1) Urban Dictionary is enjoyable, but it should not be taken seriously, and certainly not used as a source of information. Anybody can and does post whatever they want, and unless you have a more authoritative source as backup you have no way of distinguishing truth from joking around.

2) The poster is asking about etymology, and UD says not a word about it. Which is a good thing, since anything they said would be a wild-ass guess.

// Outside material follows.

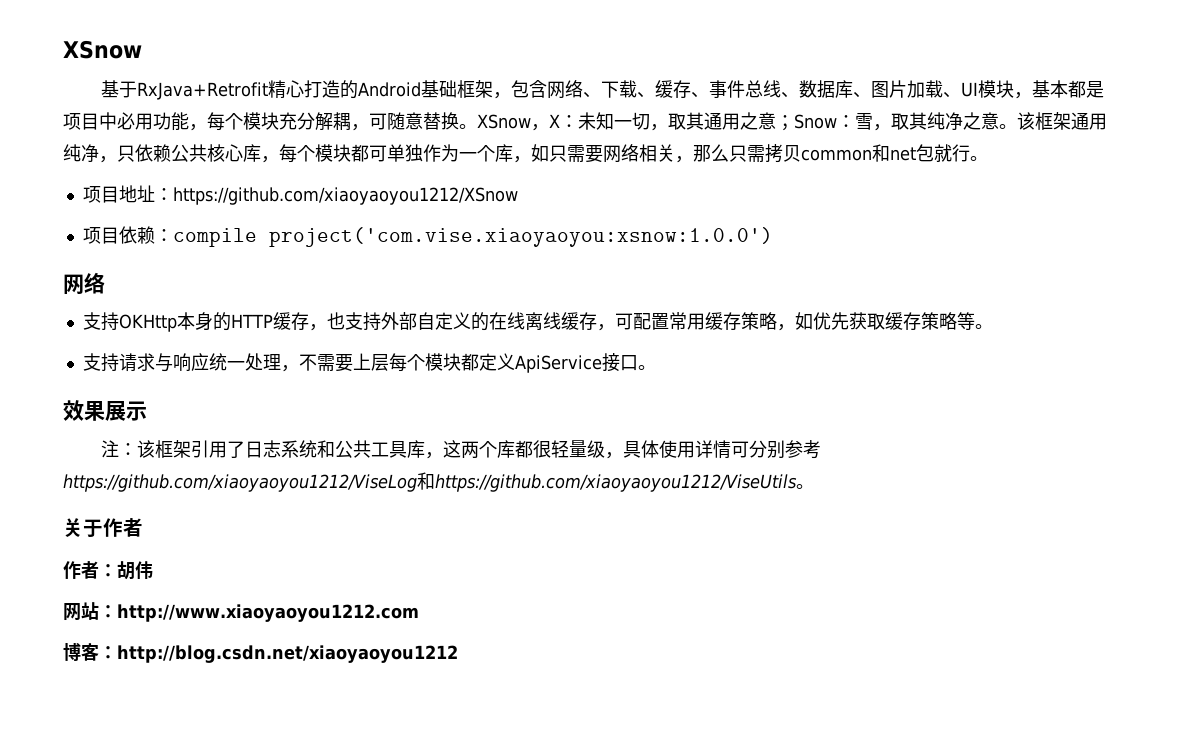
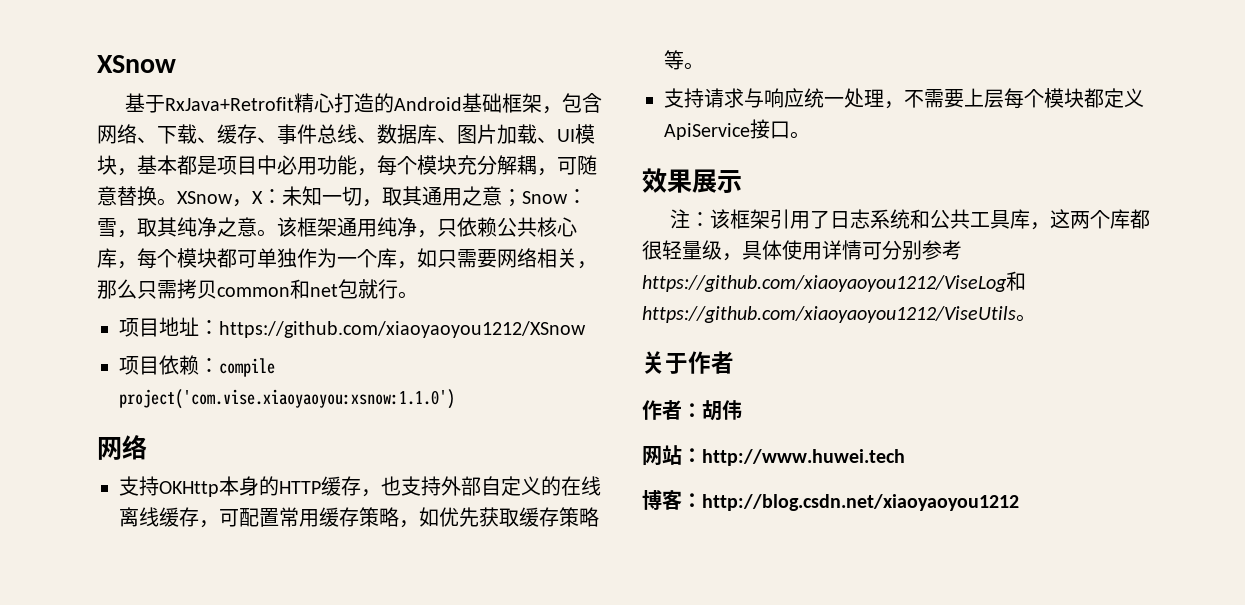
[268,227,773,247] project('com.vise.xiaoyaoyou:xsnow:1.0.0') -> [119,389,455,409] project('com.vise.xiaoyaoyou:xsnow:1.1.0')
[117,604,419,622] http://www.xiaoyaoyou1212.com -> [702,449,905,466] http://www.huwei.tech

Unfortunately, it's hard to find good etymologies of slang terms. I'd say Pinback's suggestion that it's based on out to lunch is a good one, but research would be needed to determine where and when it started being used.
posted by languagehat at 6:53 AM on January 10, 2008


According to the Random House Historical Dictionary of American Slang it comes from "out to lunch." But, the Google snippet view doesn't include the whole entry, just a tiny snippet. I could make out that it goes back at least to 1958.
posted by Kattullus at 7:28 AM on January 10, 2008


I have always understood the term as a backformation from 'out to lunch', at least this is the standard understanding in the UK as per i cola (its also used as a noun). That puts it as least as early as the mid 80's where it was prevalent in the, er, drugs subculture.

The OED* doesn't list it at all but it lists 'out to lunch' with the earliest citation dating to 1955 (Sci. Digest Aug. 33/1 ‘Out to lunch’ refers to someone who, in other years, just wasn't ‘there’ and he is told immediately to ‘Get with it!’).

(* free online access with your library membership UK mefites).
posted by tallus at 8:45 AM on January 10, 2008


Back around 1989 in Washington, D.C., a young woman was accused of murder. Her street name was Lunchin' Lisa, but the Washington Post erroneously (and hilariously) referred to her as Luncheon Lisa.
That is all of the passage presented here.